Second Quarter 2023 Financial Highlights

•
Cash Position: Cash, cash equivalents and short-term investments totaled $442.9 million on June 30, 2023. Based on Day One’s current operating plan, management believes it has sufficient capital resources to fund anticipated operations into 2026.

•
R&D Expenses: Research and development expenses were $32.2 million for the second quarter of 2023 compared to $22.6 million for the second quarter of 2022. The increase was primarily due to additional employee compensation costs, as well as clinical trial and manufacturing activities related to Day One’s lead product candidate, tovorafenib.

•
G&A Expenses: General and administrative expenses were $17.1 million for the second quarter of 2023 compared to $14.2 million for the second quarter of 2022. The increase was primarily due to additional employee compensation costs, as well as the ongoing build-out of commercial capabilities.

•
Net Loss: Net loss totaled $45.9 million for the second quarter of 2023 with non-cash stock compensation expense of $9.5 million, compared to $36.5 million for the second quarter of 2022 with non-cash stock compensation expense of $5.6 million.

Upcoming Events

•
2023 Wedbush PacGrow Healthcare Conference, August 8-9, 2023

•
Morgan Stanley 21st Annual Global Healthcare Conference, September 11-13, 2023

Page 3 of 6

Exhibit 99.1

About Tovorafenib

Tovorafenib is an investigational, oral, brain-penetrant, highly-selective type II pan-RAF kinase inhibitor designed to target a key enzyme in the MAPK signaling pathway, which is being investigated in primary brain tumors or brain metastases of solid tumors. Tovorafenib has been studied in over 325 patients to date. Currently tovorafenib is under evaluation in a pivotal Phase 2 clinical trial (FIREFLY-1) among pediatric, adolescent and young adult patients with relapsed or progressive pLGG, which is an area of considerable unmet need with no approved therapies for the vast majority of patients. The pivotal Phase 3 FIREFLY-2/LOGGIC clinical trial is evaluating tovorafenib as a front-line therapy versus standard of care chemotherapy. Tovorafenib is also being evaluated alone or as a combination therapy for adolescent and adult patient populations with relapsed or progressive solid tumors with MAPK pathway aberrations (FIRELIGHT-1).
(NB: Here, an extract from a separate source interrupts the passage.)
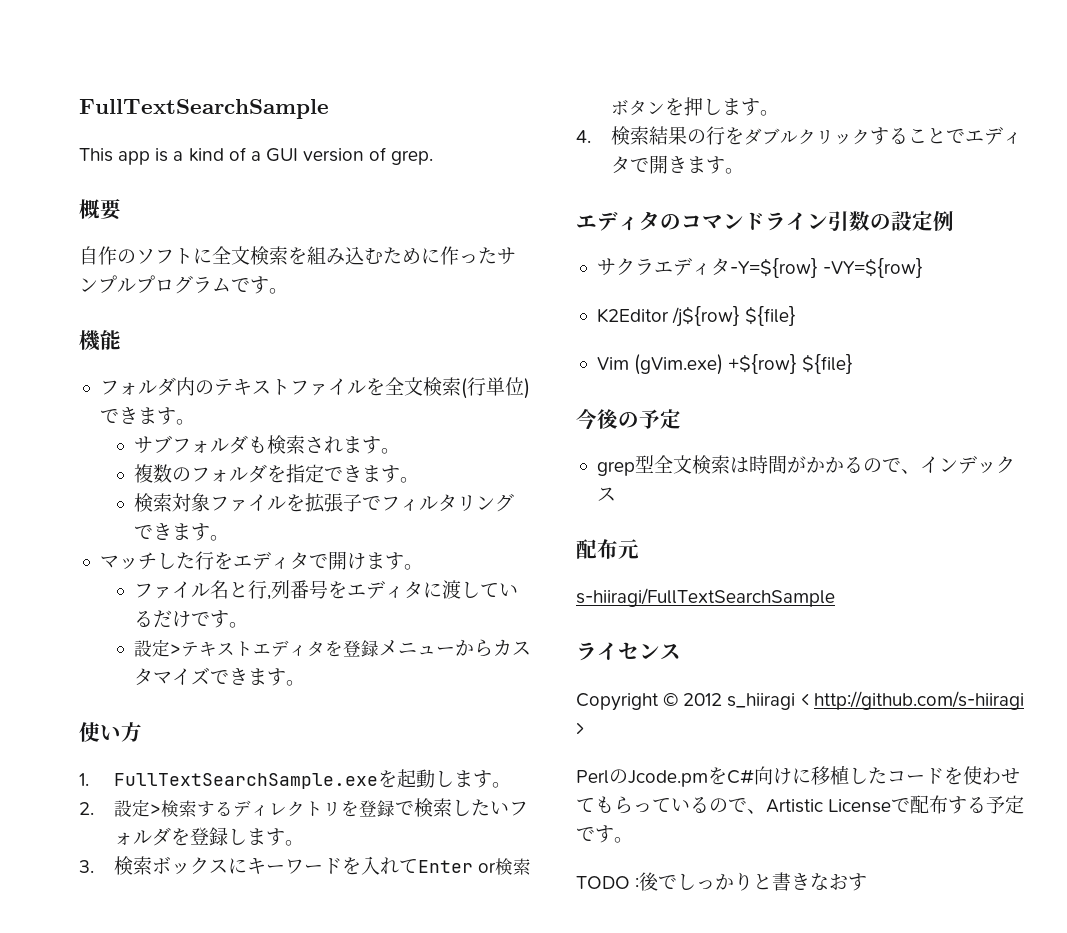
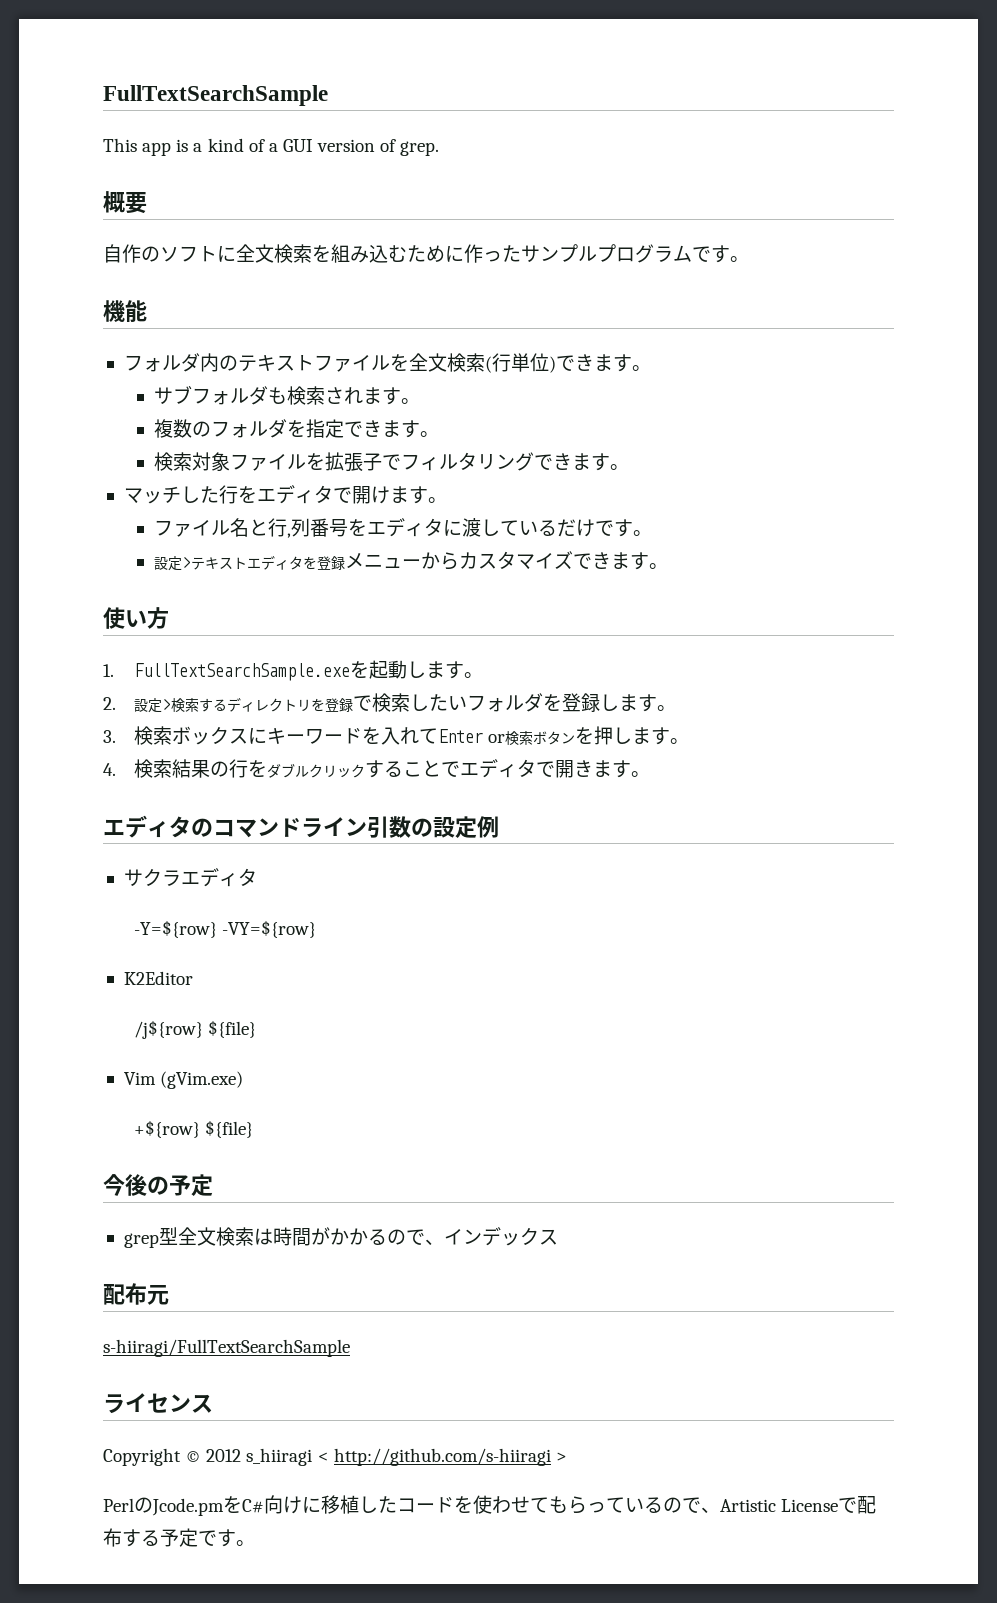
(730, 267) none -> (257, 877) //
(669, 315) none -> (193, 978) //
(724, 364) none -> (244, 1080) //
[576,872,868,891] // TODO :後でしっかりと書きなおす -> (255, 1543) none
Tovorafenib has been granted Breakthrough Therapy and Rare Pediatric Disease designations by the U.S. Food and Drug Administration (FDA) for the treatment of patients with pLGG harboring an activating RAF alteration. Tovorafenib has also received Orphan Drug designation from the FDA for the treatment of malignant glioma, and from the European Commission for the treatment of glioma.